Currently writing a Windows service in .NET and I'm using named pipes to have other processes communicate with my service. In the more complicated constructors of NamedPipeServerStream, there's a parameter with a descriptive name of maxNumberOfServerInstances. Awesome. But what does that mean?
MSDN's documentation is also helpful at explaining:
The maximum number of server instances that share the same name.
Okay. That still doesn't really tell me what this does for me, or how I utilize it. It would make sense to be if NamedPipeServerStream also accepted some delegate for "run this code when I receive a connection", so then each "Server instance" would then run that code. But that's not the case.
In practice it limits the number of NamedPipeServerStream
instances you can create for the same pipe name. This will throw System.IO.IOException: All pipe instances are busy.
:
var pipeStreamA = new NamedPipeServerStream("mypipe1", PipeDirection.InOut, 1);
var pipeStreamB = new NamedPipeServerStream("mypipe1", PipeDirection.InOut, 1);
If you change to -1 or 2, then it won't throw an exception. Also, it only respects the value on the first instance you create. If you specify 1 on the first call and 2 on the second, it will still throw an exception.
It's probably a good idea to set this to the maximum number of simultaneous servers that you expect to try to run, because as Hans mentioned, it may be using the number as a hint for the amount of resources to allocate.
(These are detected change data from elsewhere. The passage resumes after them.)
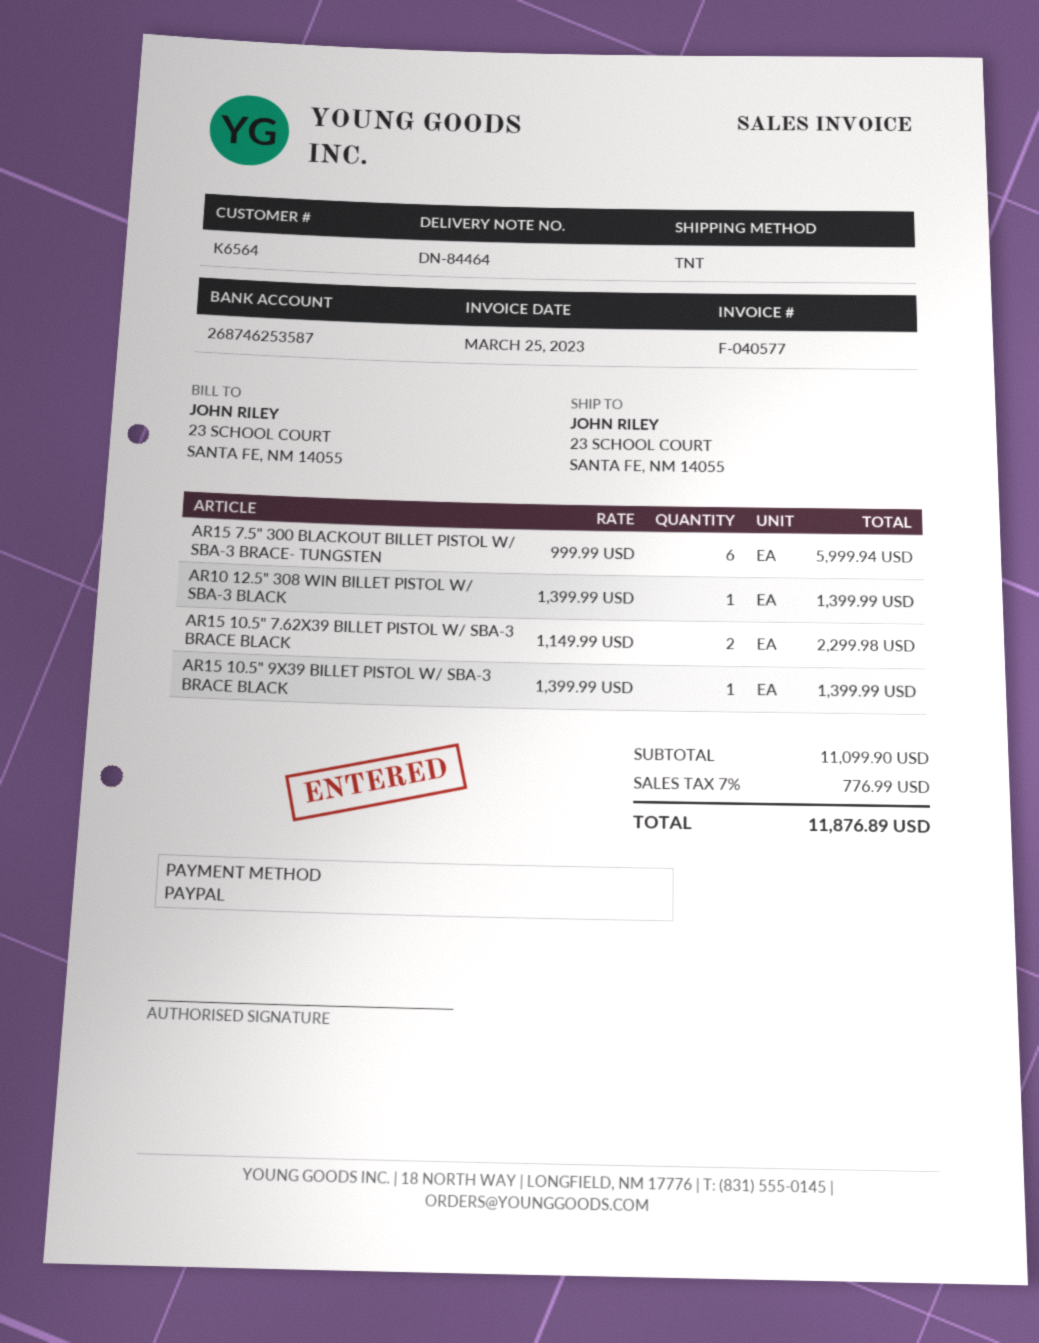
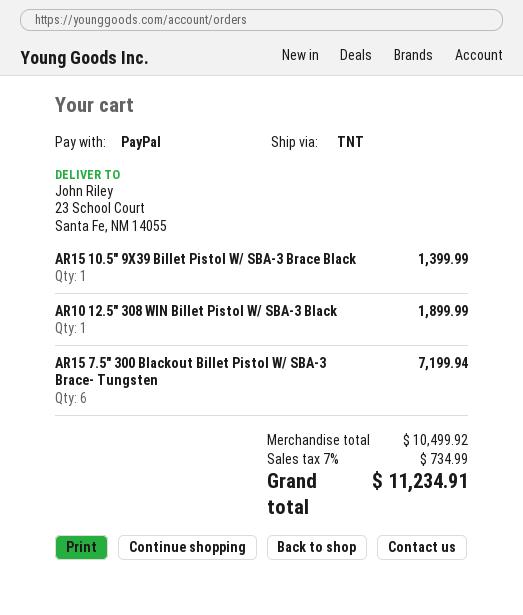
AR15 7.5" 300 BLACKOUT BILLET PISTOL W/ SBA-3 BRACE- TUNGSTEN: 6 for 5999.94 -> 6 for 7199.94
AR10 12.5" 308 WIN BILLET PISTOL W/ SBA-3 BLACK: 1 for 1399.99 -> 1 for 1899.99
AR15 10.5" 7.62X39 BILLET PISTOL W/ SBA-3 BRACE BLACK: 2 for 2299.98 -> none
subtotal: 11099.90 -> 10499.92
tax: 7% = 776.99 -> 7% = 734.99
total: 11876.89 -> 11234.91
It is an odd argument, you'll find a bit more info about it in the documentation for the underlying Windows API function (CreateNamedPipe). Pipes use a very precious resource for the pipe buffers, they are allocated from the non-paged kernel memory pool. I think this argument helps Windows optimize the usage of the pool. Exactly how that's done is hopelessly undocumented.
The perfect number for a single service that accepts multiple client connections is 1. You'd only increase it if you want to run multiple services that all do the same job. That's pretty rare.